Sur ce point là, le gouvernement Jomâa semble tenir la promesse.
Les discours du PM sont rares et espacés, sa parole publique est associée à un message clair et précis, évitant plutôt habilement les polémiques.
C'est la rupture totale avec les anciens ministres de la Troïka, qui écumaient les plateaux télé et faisaient la une des médias tous les jours. Rares sont les apparitions de ceux qui nous gouvernent et encore moins leur présence dans les polémiques politiques de tous les jours. Une bonne prestation donc, le gouvernement de Jomâa semble bien communiquer sans excès de prise de parole publique.
Le cas Karboul
La jeune ministre a créé le buzz dès sa nomination, son voyage en Israël lui ayant valu une notoriété qui semblait dépasser celle de son Premier ministre.
Disruptive dans sa communication, elle est la première ministre tunisienne qui fera les chauffeurs de salles lors du festival des Dunes électroniques, elle se mettra en avant lors d'une campagne de nettoyage de la ville de Djerba, tournera des vidéos de promotion du tourisme tunisien, participera à un Ted Talk, puis, lors de son déplacement avec le Premier ministre en France, publiera plusieurs selfies d'elle avec différents politiques et personnages publics.

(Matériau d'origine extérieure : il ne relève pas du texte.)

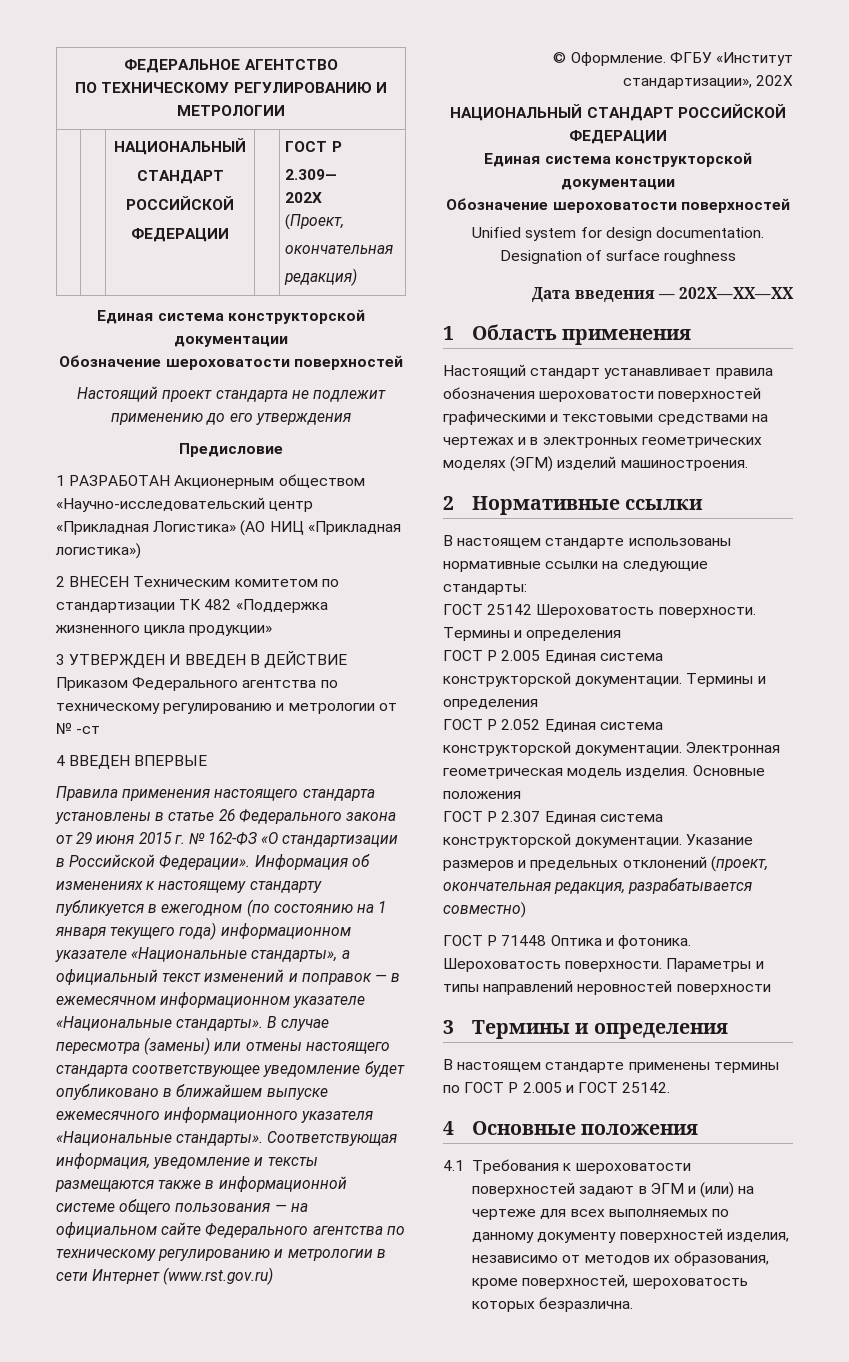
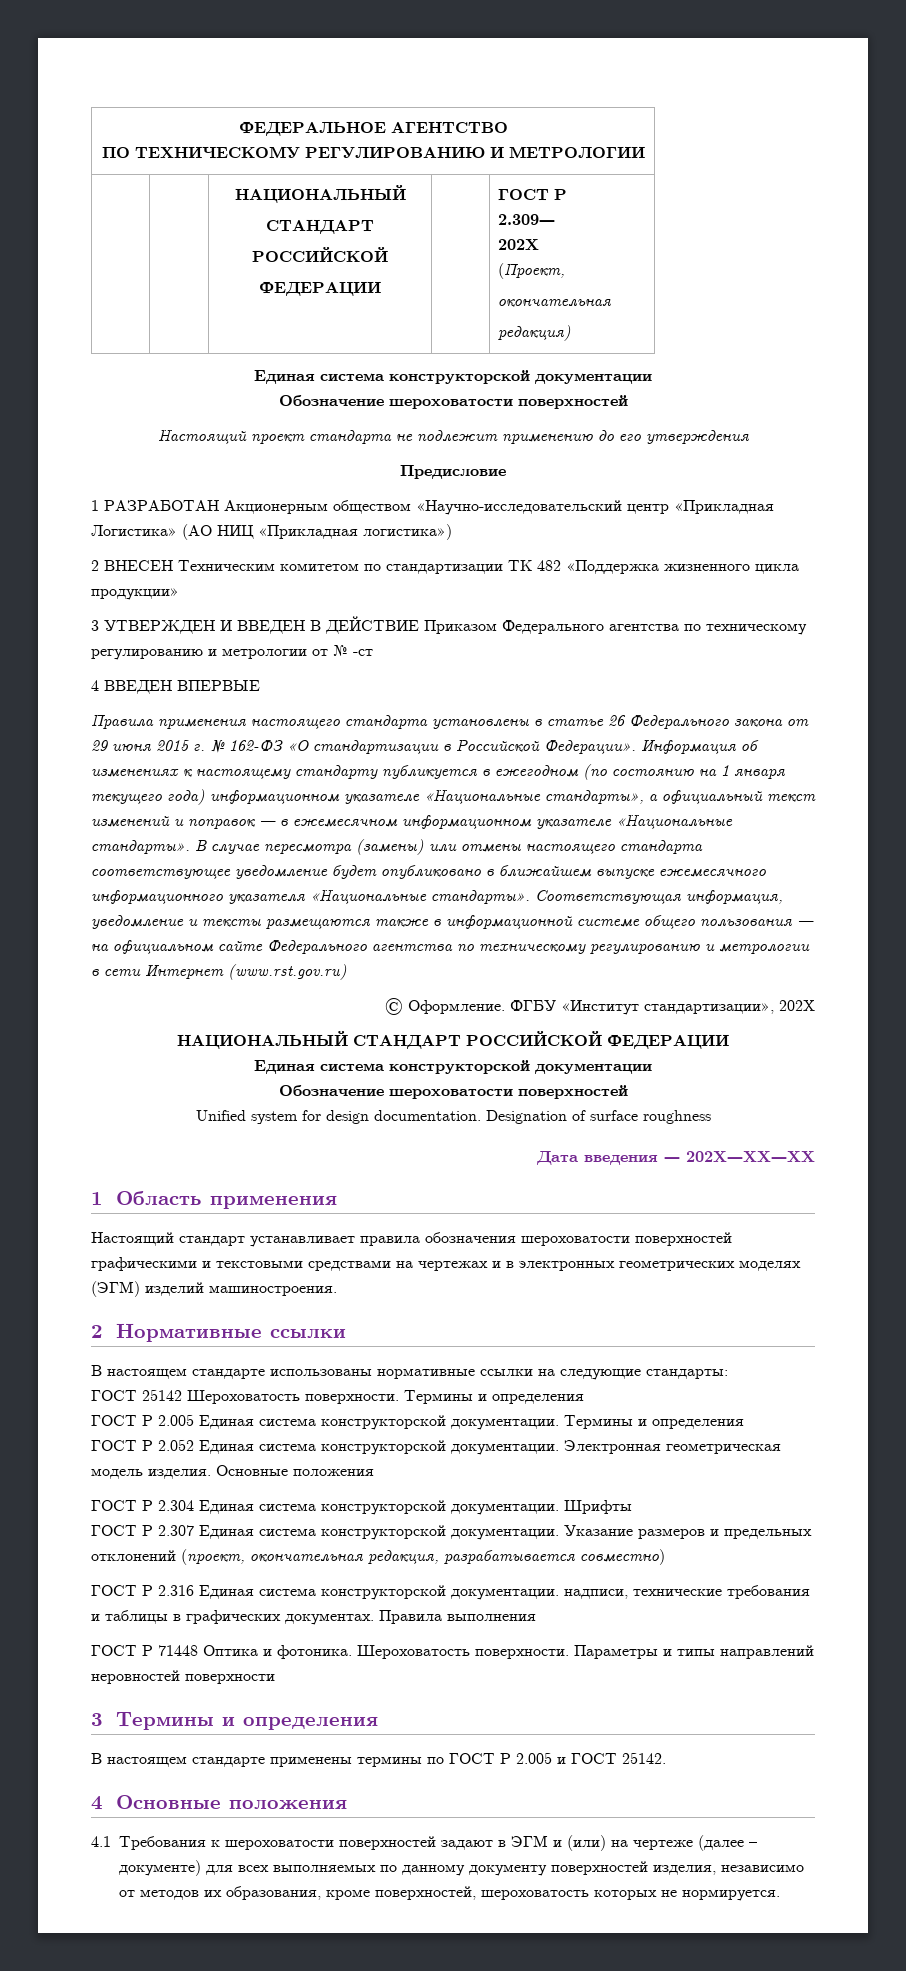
+ ГОСТ Р 2.304 Единая система конструкторской документации. Шрифты
+ ГОСТ Р 2.316 Единая система конструкторской документации. надписи, технические требования и таблицы в графических документах. Правила выполнения
- 4.1 Требования к шероховатости поверхностей задают в ЭГМ и (или) на чертеже для всех выполняемых по данному документу поверхностей изделия, независимо от методов их образования, кроме поверхностей, шероховатость которых безразлична.
+ 4.1 Требования к шероховатости поверхностей задают в ЭГМ и (или) на чертеже (далее – документе) для всех выполняемых по данному документу поверхностей изделия, независимо от методов их образования, кроме поверхностей, шероховатость которых не нормируется.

L'usage des nouveaux médias sociaux est au cœur de la stratégie de communication de la ministre. Instagram et Twitter, relayés ensuite par les facebookeurs tunisiens, deviennent un canal de communication plus important que les médias classiques. La Karboulmania et la Karboulphobia divisent les Tunisiens.
Malgré ce succès apparent, cette stratégie est clairement contre-productive dans un contexte où le gouvernement cherche à éviter les polémiques et les coups d'éclats. Si l'on devait sonder les Tunisiens sur la notoriété spontanée des ministres, le trio Jomâa-Karboul-Ben Jeddou serait loin devant. L'état d'esprit à l'intérieur de l'équipe gouvernementale ne peux que s'en ressentir. L'effort est partagé, pas les retombées médiatiques.
Répondre aux attentes des Tunisiens
Si la première clause du contrat semble remplie, on est très loin de la perfection sur le deuxième point.
Mehdi Jomâa a toujours insisté sur l'importance du travail en cette période de turbulences économiques. C'est louable en soi. Mais l'ancien employé de Total a complètement raté sa communication gouvernementale sur la répartition des efforts et les retombées possibles d'un "retour au travail" des Tunisiens. Malgré les timides actions entreprises pour expliquer l'état de l'économie, aucune innovation n'a été mise en place pour mieux informer les Tunisiens. Pourtant, les leviers des médias sociaux étaient là, les infographies, la vidéo et autres auraient pu être utilisés pour une communication pédagogique et accessible aux citoyens.
Les discours du Premier ministre alertent toujours sur la situation difficile de la Tunisie, pourtant, rien n'indique les raisons profondes d'un tel échec, et si sacrifices il faut faire, qui devrait faire le plus de concessions?
Il faut réformer l'administration?
Oui, mais un PM qui n'explique pas comment rendre l'administration plus efficace et moins coûteuse n'a aucune chance d'être entendu.
La caisse des compensations pèse trop lourd sur le budget de l'état?
Avant d'augmenter les prix, il faut proposer un modèle alternatif de transferts directs vers les plus démunis.
Il faut emprunter pour relancer la croissance?
Alors, il faut expliquer clairement qui seront nos futurs créanciers, quelles sont leurs conditions et comment on compte utiliser cet argent?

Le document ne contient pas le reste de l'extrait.